### WHAT THE TASK ASKS
Write out exactly the lines between the line containing "- Gemini (Google)" and the end of the records, counting both ends, and leave out all pictures.

### GIVEN DATA
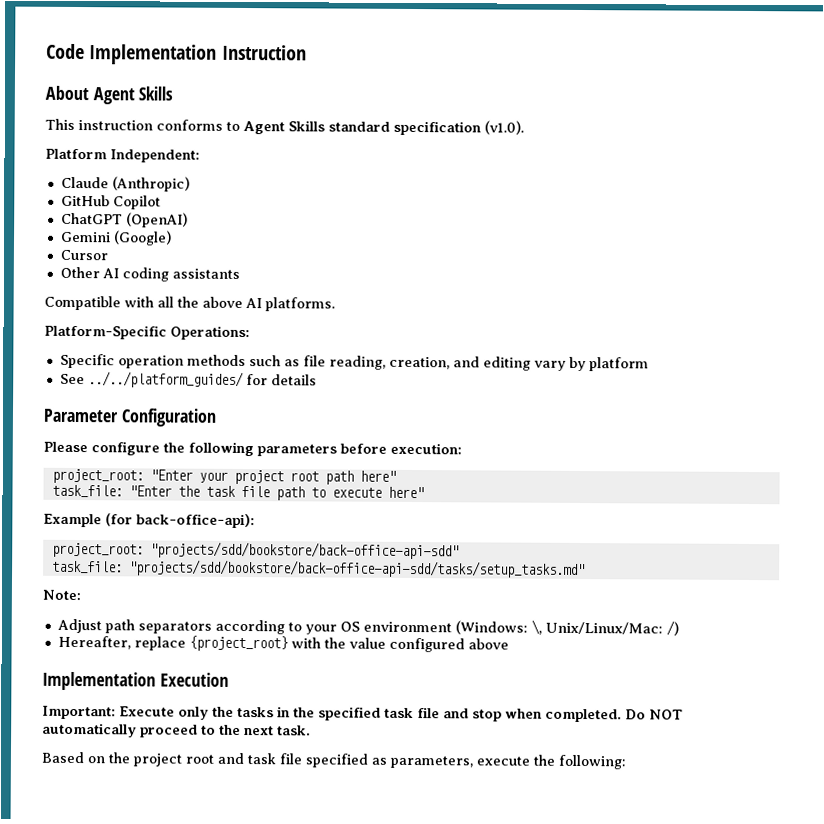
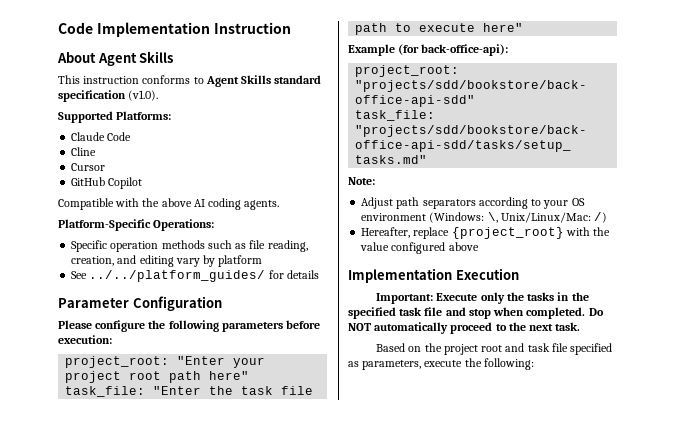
- Platform Independent:
+ Supported Platforms:
- Claude (Anthropic)
+ Claude Code
+ Cline
+ Cursor
- ChatGPT (OpenAI)
- Gemini (Google)
- Cursor
- Other AI coding assistants
- Compatible with all the above AI platforms.
+ Compatible with the above AI coding agents.

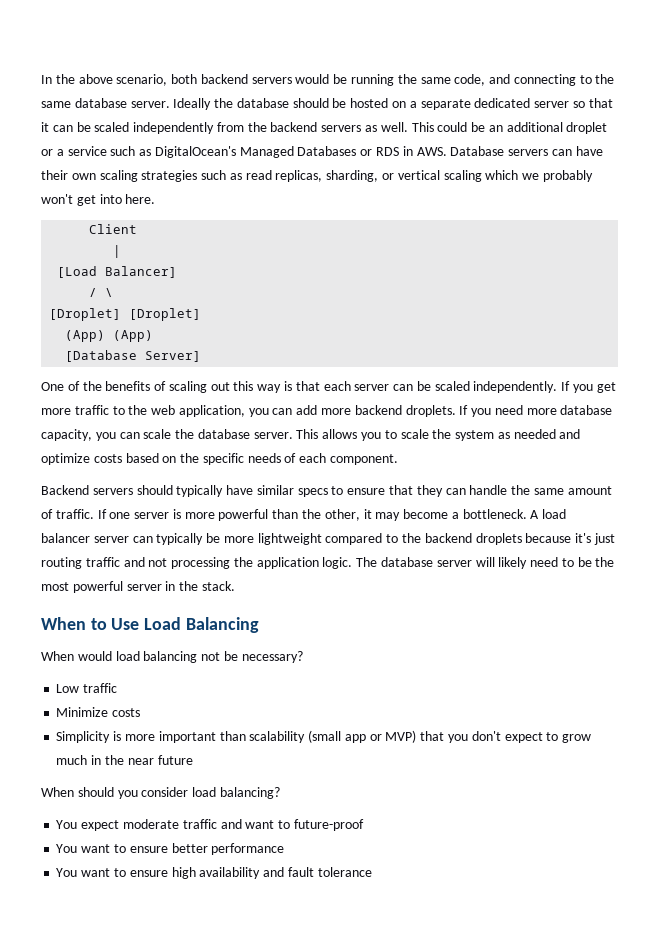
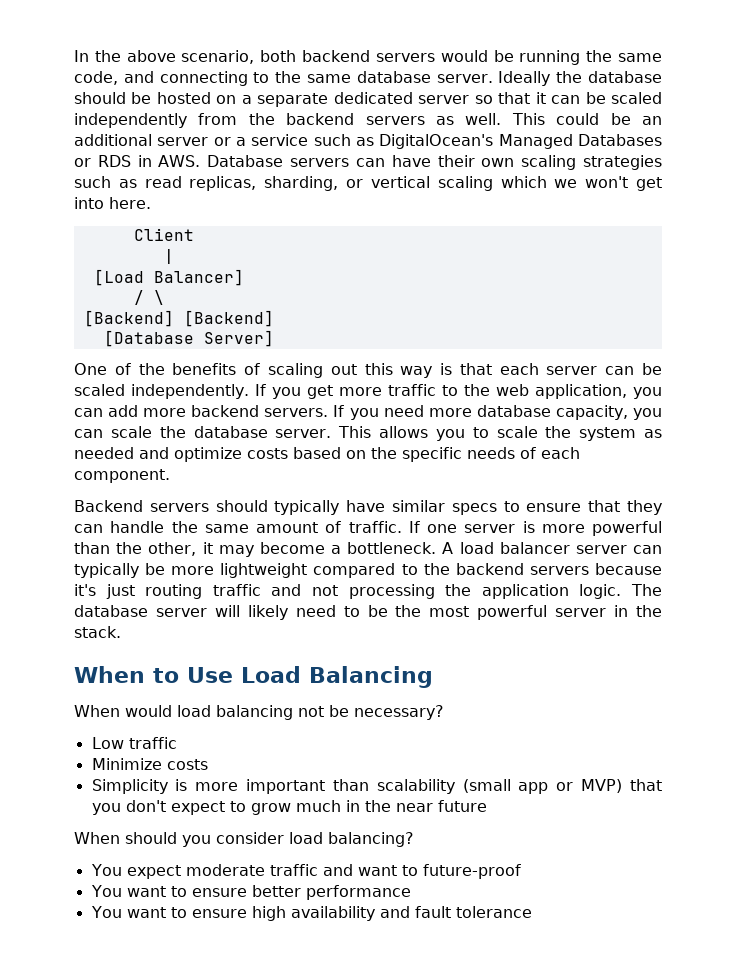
- This could be an additional droplet or a service such as DigitalOcean's Managed Databases or RDS in AWS. Database servers can have their own scaling strategies such as read replicas, sharding, or vertical scaling which we probably won't get into here.
+ This could be an additional server or a service such as DigitalOcean's Managed Databases or RDS in AWS. Database servers can have their own scaling strategies such as read replicas, sharding, or vertical scaling which we won't get into here.
- [Droplet] [Droplet]
- (App) (App)
+ [Backend] [Backend]
- If you get more traffic to the web application, you can add more backend droplets.
+ If you get more traffic to the web application, you can add more backend servers.
- A load balancer server can typically be more lightweight compared to the backend droplets because it's just routing traffic and not processing the application logic.
+ A load balancer server can typically be more lightweight compared to the backend servers because it's just routing traffic and not processing the application logic.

### EXERCISE OUTPUT
- Gemini (Google)
- Cursor
- Other AI coding assistants
- Compatible with all the above AI platforms.
+ Compatible with the above AI coding agents.

- This could be an additional droplet or a service such as DigitalOcean's Managed Databases or RDS in AWS. Database servers can have their own scaling strategies such as read replicas, sharding, or vertical scaling which we probably won't get into here.
+ This could be an additional server or a service such as DigitalOcean's Managed Databases or RDS in AWS. Database servers can have their own scaling strategies such as read replicas, sharding, or vertical scaling which we won't get into here.
- [Droplet] [Droplet]
- (App) (App)
+ [Backend] [Backend]
- If you get more traffic to the web application, you can add more backend droplets.
+ If you get more traffic to the web application, you can add more backend servers.
- A load balancer server can typically be more lightweight compared to the backend droplets because it's just routing traffic and not processing the application logic.
+ A load balancer server can typically be more lightweight compared to the backend servers because it's just routing traffic and not processing the application logic.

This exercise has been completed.